Planets in December 2015  

Mercury is low in evening twilight reaching greatest elongation on 29th December.
Venus shines brightly in the morning twilight during December onwards. Venus and a thin crescent moon appear close together on the morning of Dec 8th with Comet C/2013 US10 Catalina forming a triangle (see notes)
Mars is placed in Virgo in the pre dawn morning skies in December.
Jupiter shines brightly in the east on the border of Leo / Virgo late evening by late December.
Saturn is positioned low in dawn skies in December. Better placed in spring 2015.
Uranus is visible early evening in the constellation of Pisces. (Binocular / Telescope required).
Neptune in Aquarius (Binocular / Telescope required). The constellation of Aquarius is positioned low in the south west early evening but slips into twilight skies by mid evening

Moons phases in December

New Moon         Dec 11th              Moonless, best time for deep sky and comet observing.

First Quarter      Dec 18th              Best days to see shadow details in lunar craters (early evening)

Full Moon            Dec 25th              Best days to see bright ray craters like Copernicus / Tycho.

Last Quarter      Dec  3rd                Moon visible in daytime skies.  Do not look directly at the Sun.

Winter solstice Dec 21st (04:48 GMT)

Meteor showers

Geminid range December 8th to 17th, maxima 14th December – slow, bright meteors very favourable

Ursid range December 17th to 25th maxima Dec 23rd   – low rates unfavourable (Full Moon)

The Highlights of the Month

December skies, Milky Way visible high overhead on moonless evenings in darker skies.

Uranus binocular object can be found in the evening sky using suitable finder charts

M31 the Andromeda Galaxy is visible on moonless evenings, best seen in binoculars.
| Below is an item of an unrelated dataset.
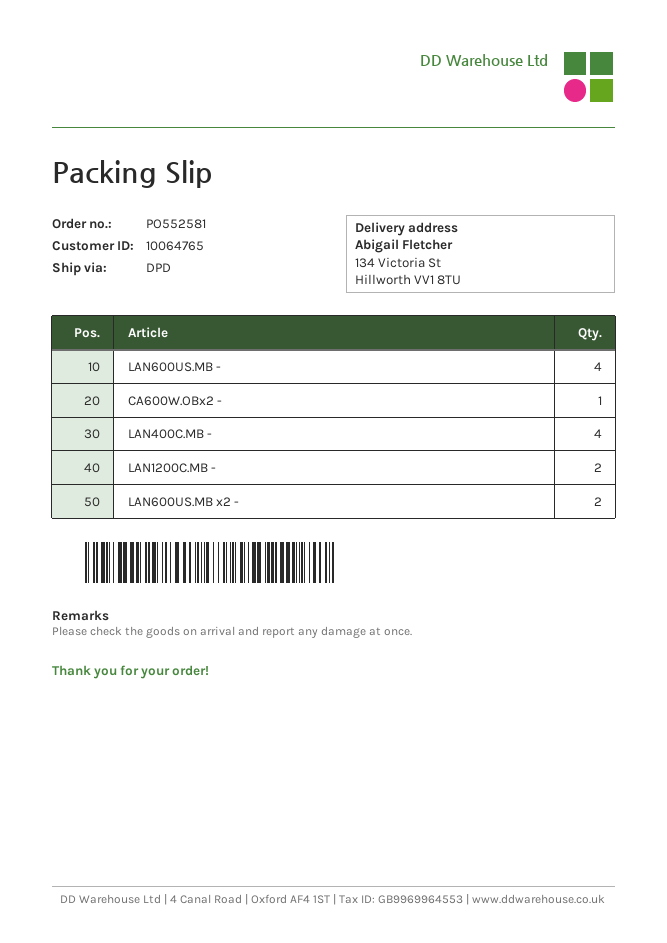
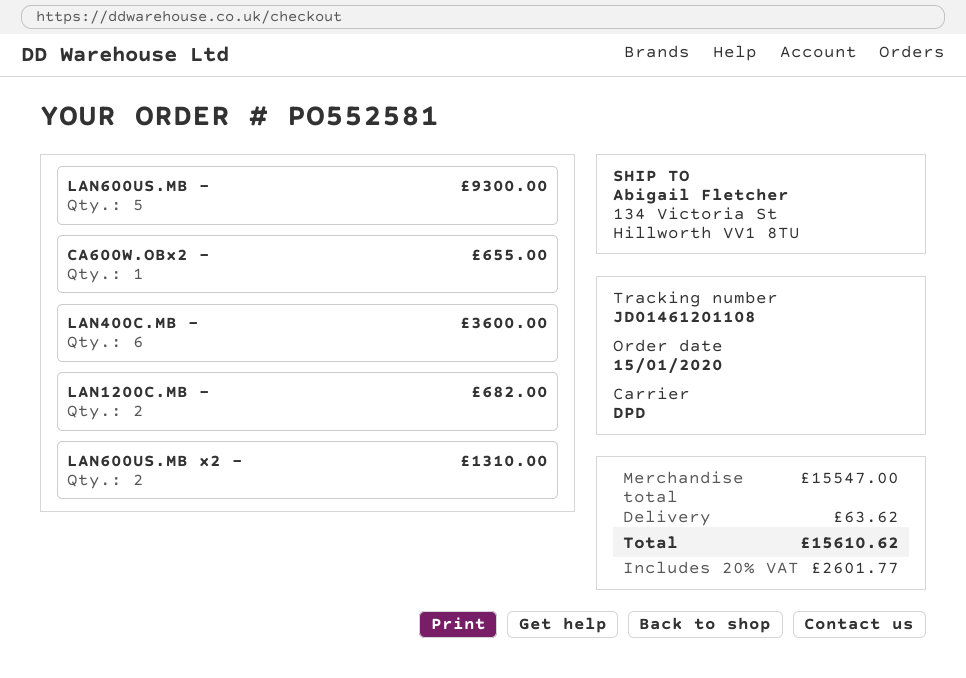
LAN600US.MB -: 4 -> 5
LAN400C.MB -: 4 -> 6

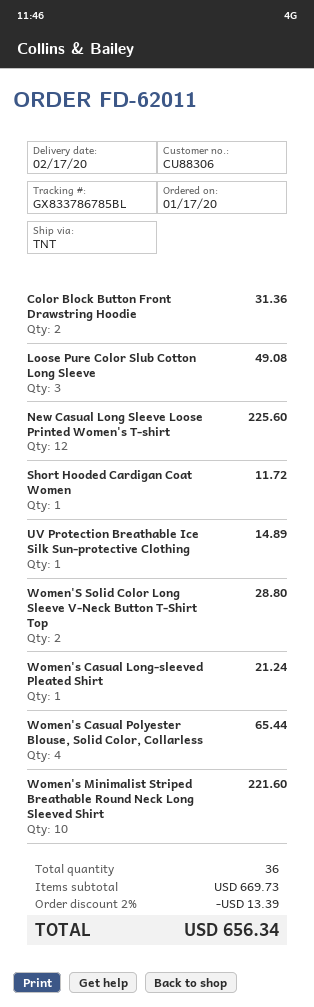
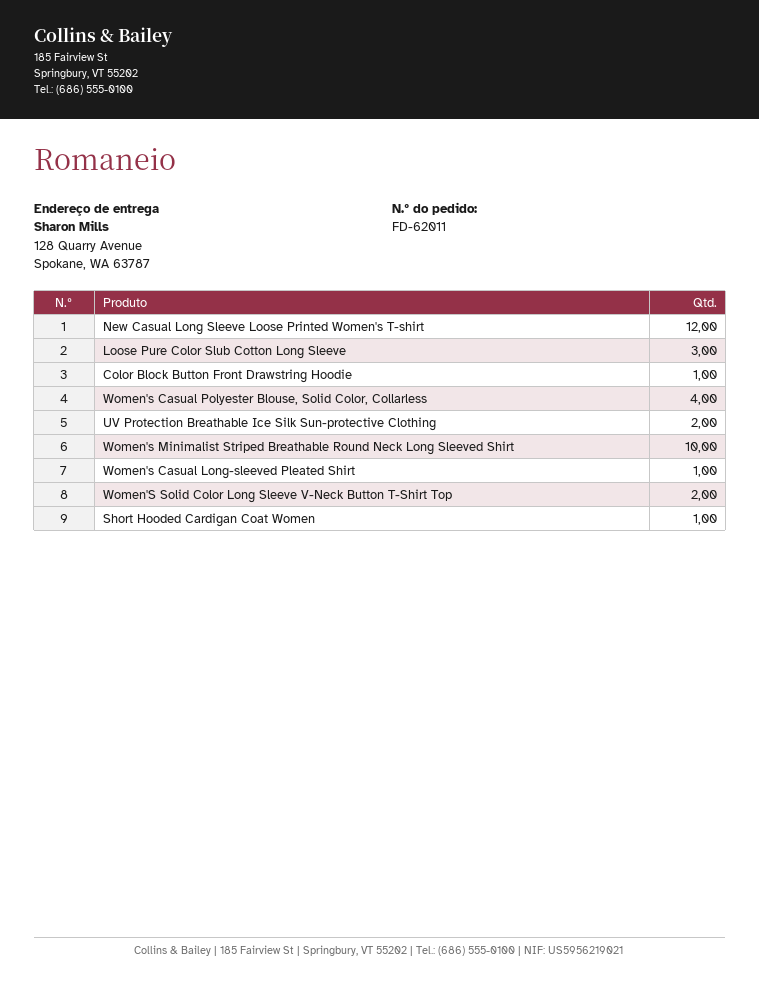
Color Block Button Front Drawstring Hoodie: 2 -> 1
UV Protection Breathable Ice Silk Sun-protective Clothing: 1 -> 2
Double cluster, on the Perseus / Cassiopeia border, nice pair of star clusters

Pleiades (Seven Sister’s) star cluster (M45) rising in the east best seen with binoculars

Orion Nebula (M42) is a beautiful sight seen telescopically

Geminid meteor shower, moderate rates 20 to 30 / hour

Comet C/2013 US10 Catalina may be binocular or even visible to the unaided eye in the dawn skies (05:00 hrs) from early December for early rise observers (see notes)

All the classic planets in visible in late December although in moonlight using binoculars / naked eye , Mercury in early evening twilight** 4:45 pm Dec 29th (In evening twilight after sunset and  Pre dawn Venus Jupiter, Mars and finally Saturn low in dawn twilight (06:30 am  Dec 29th Dec ). [** Always ensure the Sun has set before looking, binoculars are useful in locating Mercury]  Telescopic observers could complete the `set` of the  major planets with Uranus and Neptune ( mid evening)  More detailed sky notes and LAS Newsletters, Finder charts are available to LAS members via the Members` page on the LAS Website

Comet C/2013 US10 Catalina is moving northward into UK dawn skies (05:00 GMT) at about a degree per day in early December.  First glimpse for UK observers may be in the first week of December, pre dawn at around 05:00 GMT low in the south eastern aspect. Current predictions suggest that the comet has brightened significantly recently on its way into the Sun (Perihelion occurred November 15th 2015 at a distance of 0.82 AU i.e. 122 Million Km from the Sun).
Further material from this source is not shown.